» TASK MATERIAL:
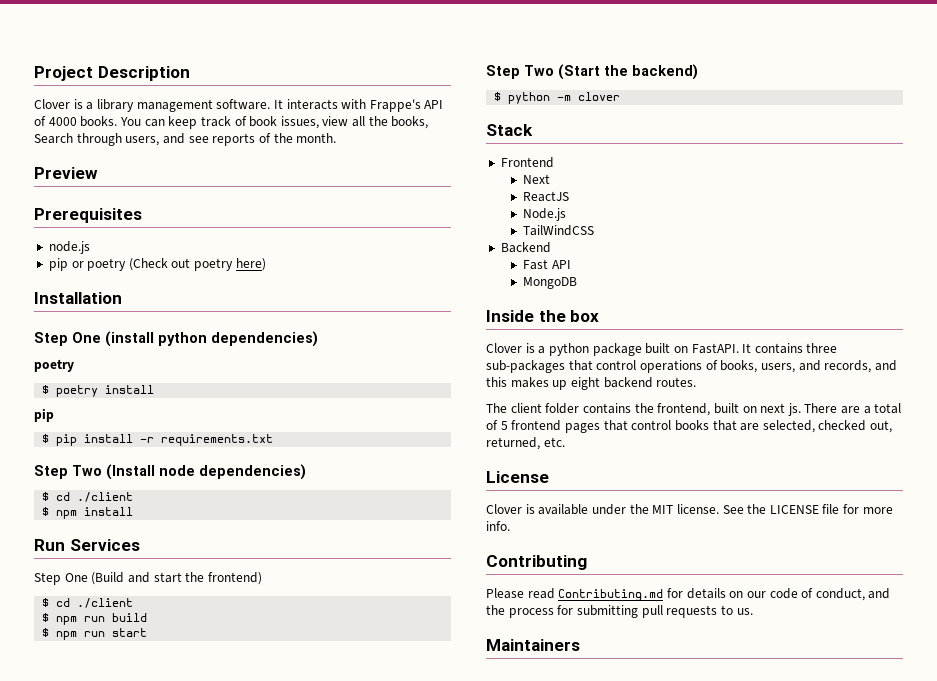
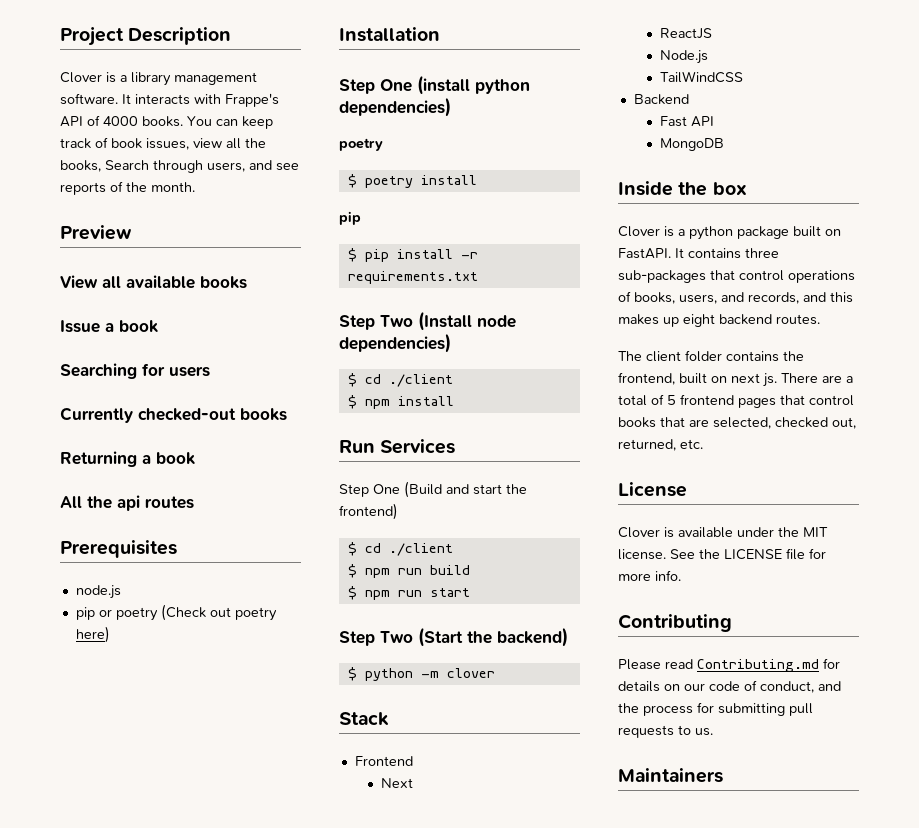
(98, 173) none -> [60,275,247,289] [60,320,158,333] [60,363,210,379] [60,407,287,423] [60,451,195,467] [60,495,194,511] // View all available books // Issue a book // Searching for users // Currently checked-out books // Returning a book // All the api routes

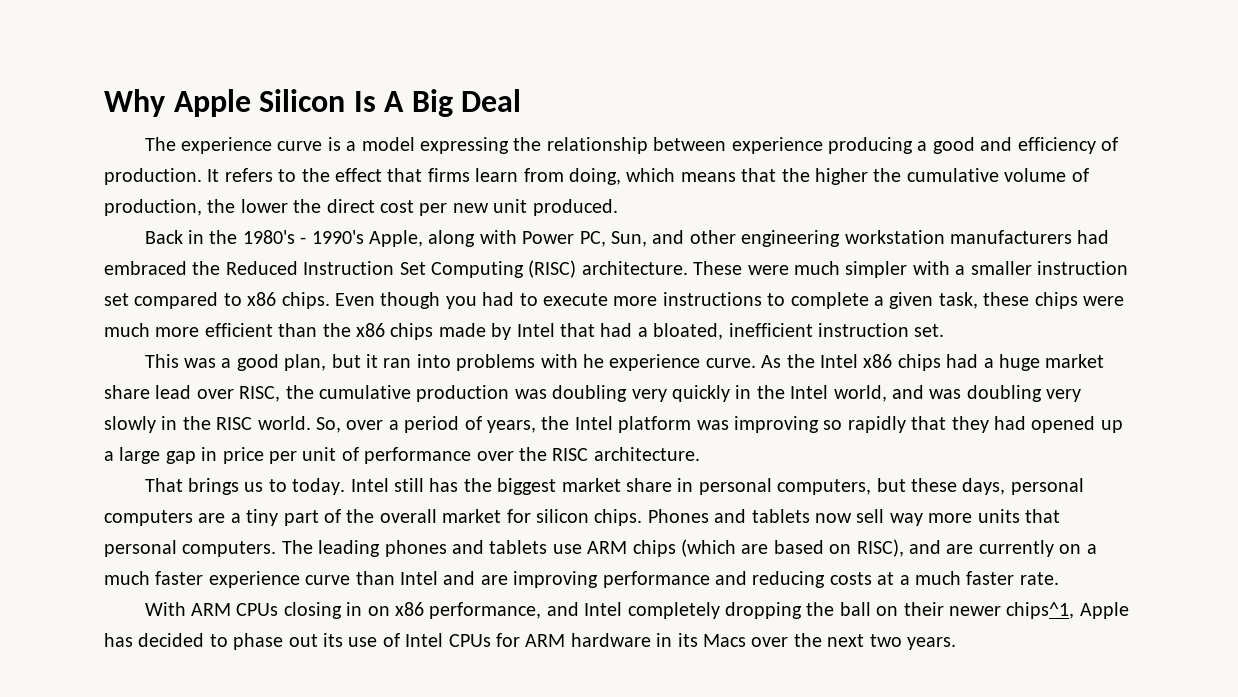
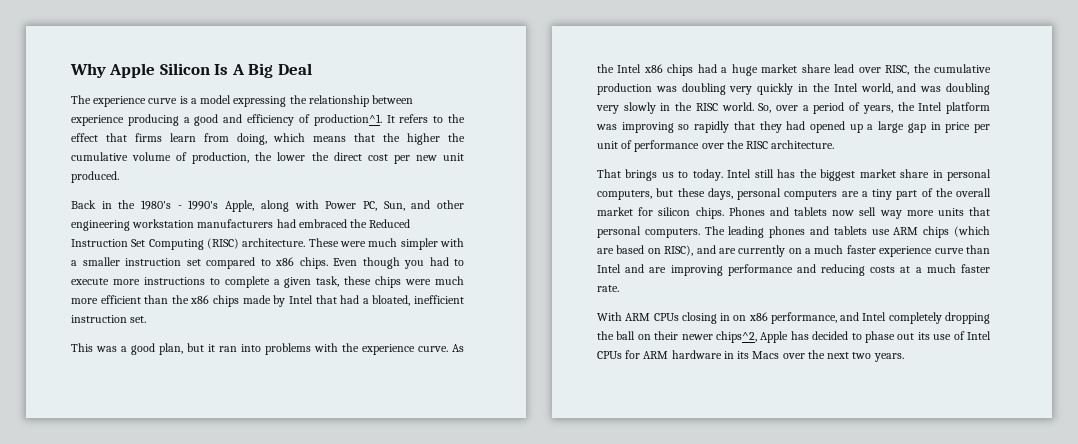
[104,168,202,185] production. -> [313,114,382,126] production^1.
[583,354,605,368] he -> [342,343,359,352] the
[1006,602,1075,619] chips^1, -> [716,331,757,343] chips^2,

---

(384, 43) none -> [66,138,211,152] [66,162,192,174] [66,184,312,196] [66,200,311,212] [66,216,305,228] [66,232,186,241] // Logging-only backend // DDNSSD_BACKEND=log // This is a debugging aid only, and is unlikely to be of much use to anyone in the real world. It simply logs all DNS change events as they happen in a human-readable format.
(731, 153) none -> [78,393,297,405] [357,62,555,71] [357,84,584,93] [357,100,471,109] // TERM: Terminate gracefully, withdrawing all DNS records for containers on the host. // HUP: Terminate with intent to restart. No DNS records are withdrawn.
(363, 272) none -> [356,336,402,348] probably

» YOUR INSTRUCTIONS: Among the lines above, the one with "(98, 173) none" opens the part to repeat and the one with "[1006,602,1075,619] chips^1, ->" closes it; repeat only that part exactly, with no pictures.

» RESULT OF THE EXERCISE:
(98, 173) none -> [60,275,247,289] [60,320,158,333] [60,363,210,379] [60,407,287,423] [60,451,195,467] [60,495,194,511] // View all available books // Issue a book // Searching for users // Currently checked-out books // Returning a book // All the api routes

[104,168,202,185] production. -> [313,114,382,126] production^1.
[583,354,605,368] he -> [342,343,359,352] the
[1006,602,1075,619] chips^1, -> [716,331,757,343] chips^2,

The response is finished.